_What is needed_
Look in the material below for the line holding "the configuration window.". Set it down exactly, with each later line up to and including the line holding "- Run the following".

──────────────────────────────

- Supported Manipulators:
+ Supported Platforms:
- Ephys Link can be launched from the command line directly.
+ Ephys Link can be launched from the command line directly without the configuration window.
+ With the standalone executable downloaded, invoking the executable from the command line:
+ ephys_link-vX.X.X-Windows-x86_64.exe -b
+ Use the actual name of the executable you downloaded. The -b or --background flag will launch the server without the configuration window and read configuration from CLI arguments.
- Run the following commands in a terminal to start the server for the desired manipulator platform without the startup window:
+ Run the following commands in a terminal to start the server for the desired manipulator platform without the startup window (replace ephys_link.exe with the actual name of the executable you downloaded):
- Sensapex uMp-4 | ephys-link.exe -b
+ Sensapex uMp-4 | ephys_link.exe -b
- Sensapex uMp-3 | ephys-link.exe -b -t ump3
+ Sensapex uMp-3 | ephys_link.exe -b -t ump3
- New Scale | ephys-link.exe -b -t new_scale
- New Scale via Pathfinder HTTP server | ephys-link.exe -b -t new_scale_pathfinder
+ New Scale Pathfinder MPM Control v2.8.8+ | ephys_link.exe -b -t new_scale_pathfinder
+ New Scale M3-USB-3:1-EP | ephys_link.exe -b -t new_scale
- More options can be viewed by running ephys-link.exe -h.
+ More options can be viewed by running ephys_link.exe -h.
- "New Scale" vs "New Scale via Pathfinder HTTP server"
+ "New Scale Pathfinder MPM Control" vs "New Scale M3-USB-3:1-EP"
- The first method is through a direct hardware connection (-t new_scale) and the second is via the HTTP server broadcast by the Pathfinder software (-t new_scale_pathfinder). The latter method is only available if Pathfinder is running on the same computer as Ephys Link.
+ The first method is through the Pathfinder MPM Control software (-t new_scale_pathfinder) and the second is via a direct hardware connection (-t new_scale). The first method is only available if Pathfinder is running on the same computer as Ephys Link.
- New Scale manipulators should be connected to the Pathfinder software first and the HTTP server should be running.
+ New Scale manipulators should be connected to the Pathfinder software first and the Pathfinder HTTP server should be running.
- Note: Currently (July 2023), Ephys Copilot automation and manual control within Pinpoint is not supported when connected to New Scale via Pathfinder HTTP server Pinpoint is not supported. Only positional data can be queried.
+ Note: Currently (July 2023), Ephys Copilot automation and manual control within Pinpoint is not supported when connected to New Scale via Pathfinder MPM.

──────────────────────────────

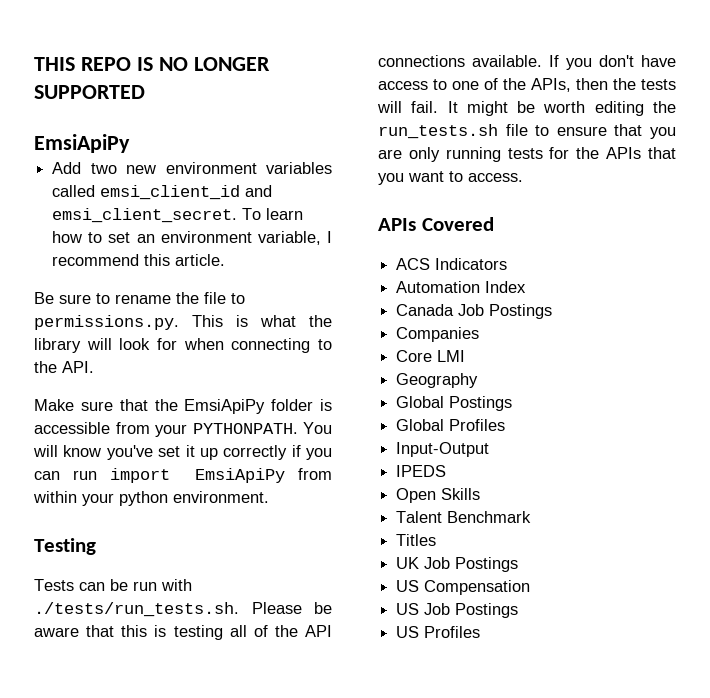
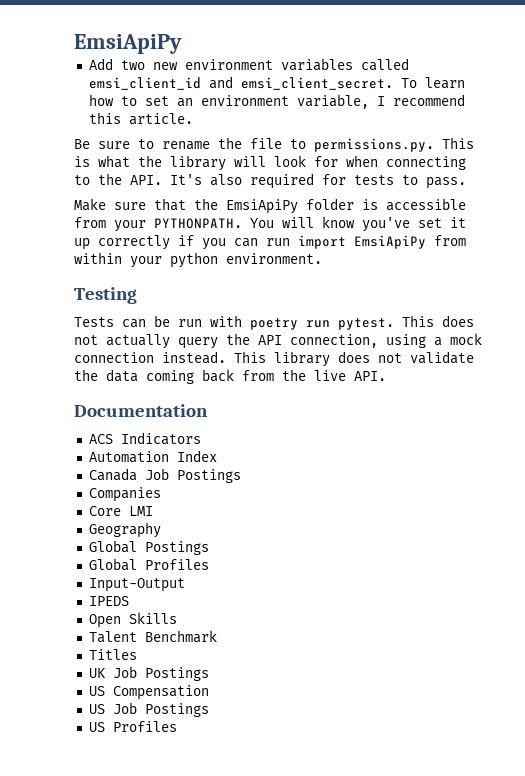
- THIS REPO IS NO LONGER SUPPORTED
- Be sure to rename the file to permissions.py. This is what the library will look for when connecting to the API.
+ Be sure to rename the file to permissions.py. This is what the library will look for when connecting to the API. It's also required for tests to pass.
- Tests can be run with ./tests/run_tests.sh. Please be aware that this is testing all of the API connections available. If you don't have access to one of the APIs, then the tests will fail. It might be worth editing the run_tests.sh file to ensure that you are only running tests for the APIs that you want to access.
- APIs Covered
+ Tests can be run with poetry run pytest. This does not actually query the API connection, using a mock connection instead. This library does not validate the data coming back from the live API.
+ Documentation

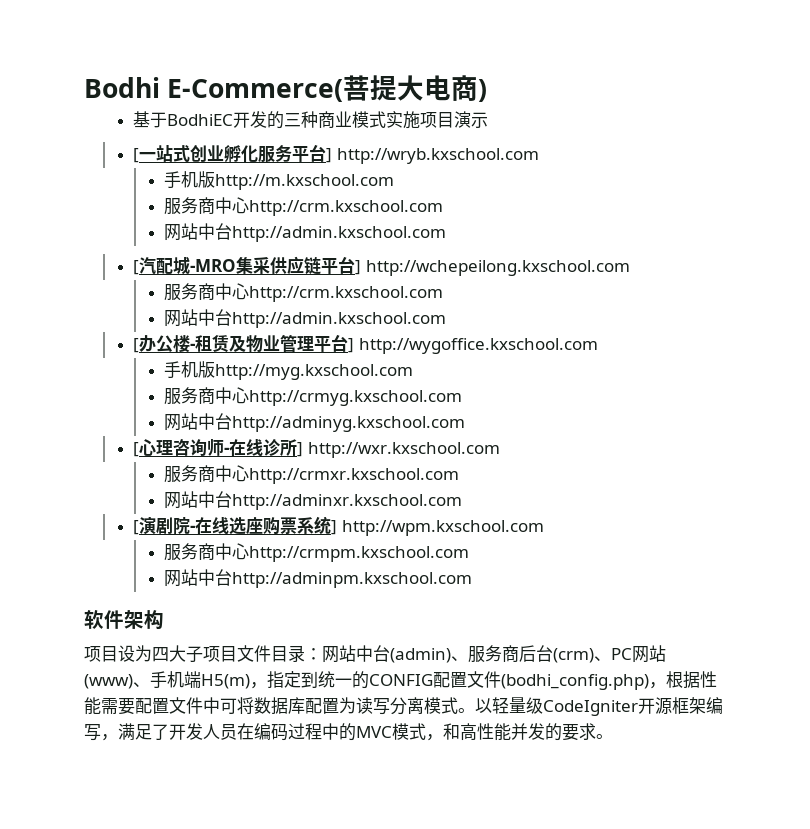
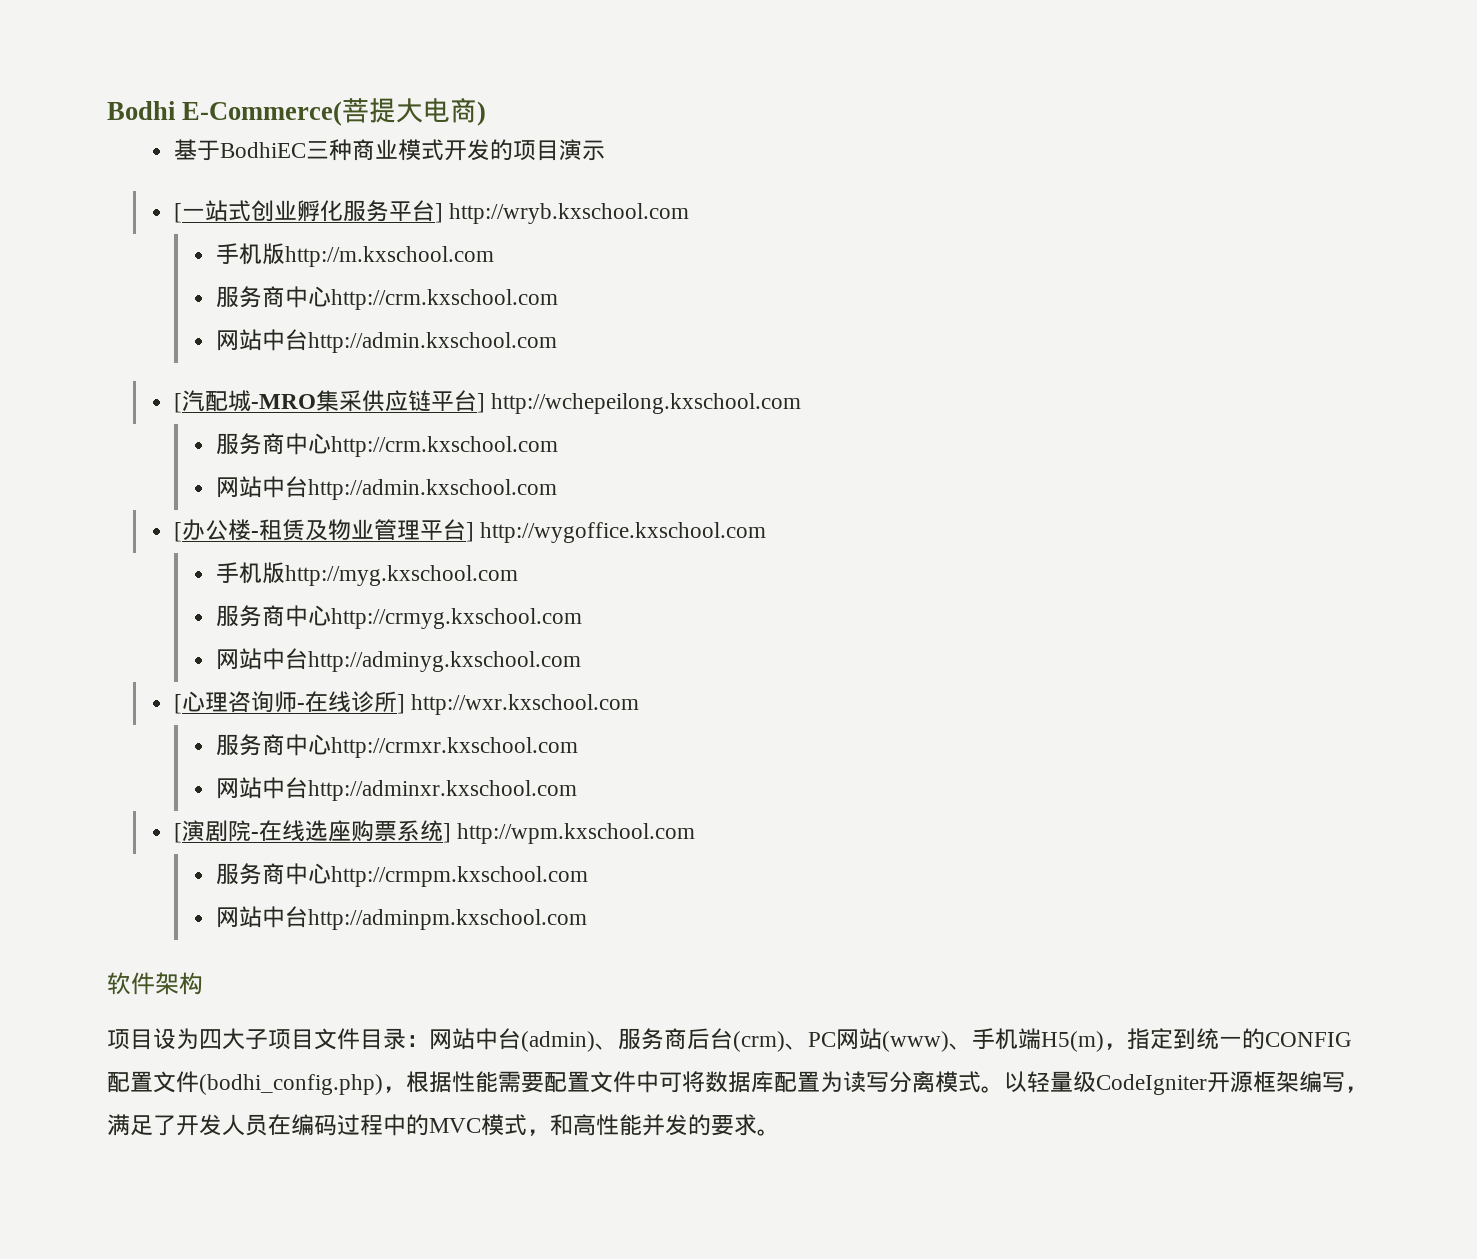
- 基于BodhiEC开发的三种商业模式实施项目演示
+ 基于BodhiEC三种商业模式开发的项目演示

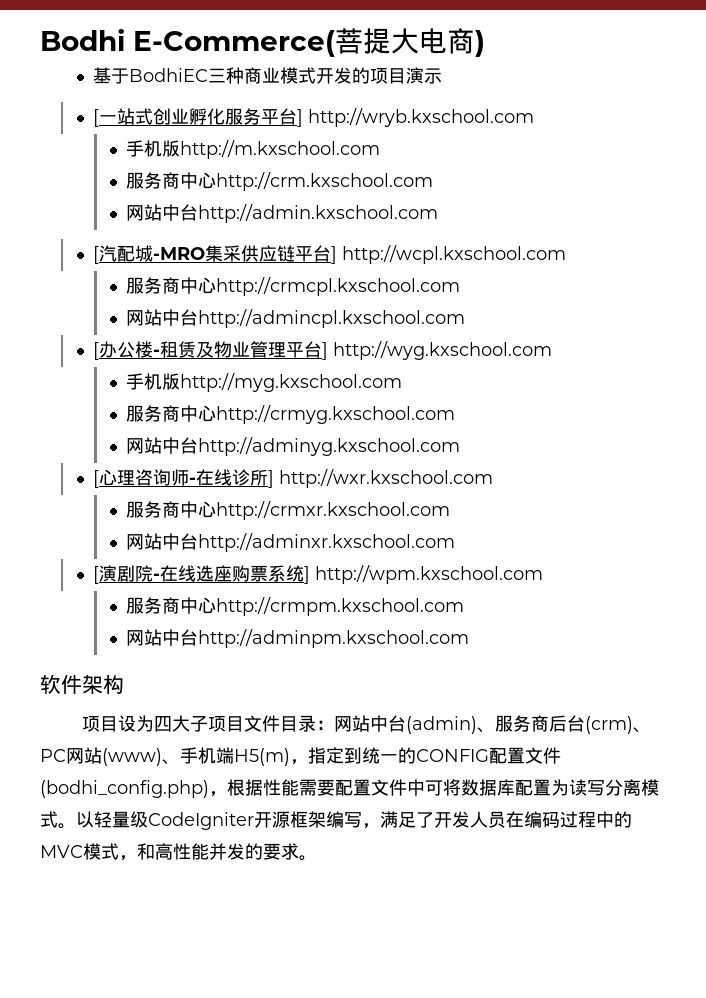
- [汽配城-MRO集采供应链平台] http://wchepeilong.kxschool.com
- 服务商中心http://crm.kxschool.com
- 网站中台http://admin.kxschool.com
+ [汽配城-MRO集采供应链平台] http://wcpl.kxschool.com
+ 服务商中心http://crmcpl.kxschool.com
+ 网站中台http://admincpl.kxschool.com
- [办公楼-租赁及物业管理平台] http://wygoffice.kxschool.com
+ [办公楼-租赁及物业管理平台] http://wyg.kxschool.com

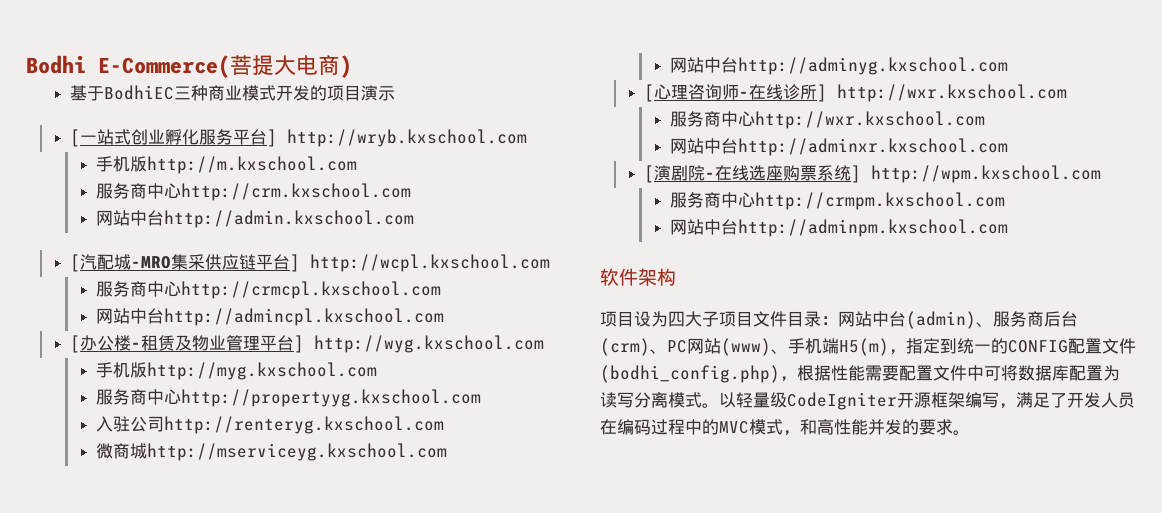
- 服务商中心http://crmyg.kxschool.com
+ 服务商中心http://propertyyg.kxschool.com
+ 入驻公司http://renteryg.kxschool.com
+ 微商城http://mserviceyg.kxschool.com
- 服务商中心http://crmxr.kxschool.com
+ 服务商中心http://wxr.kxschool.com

──────────────────────────────

_Written solution_
+ Ephys Link can be launched from the command line directly without the configuration window.
+ With the standalone executable downloaded, invoking the executable from the command line:
+ ephys_link-vX.X.X-Windows-x86_64.exe -b
+ Use the actual name of the executable you downloaded. The -b or --background flag will launch the server without the configuration window and read configuration from CLI arguments.
- Run the following commands in a terminal to start the server for the desired manipulator platform without the startup window:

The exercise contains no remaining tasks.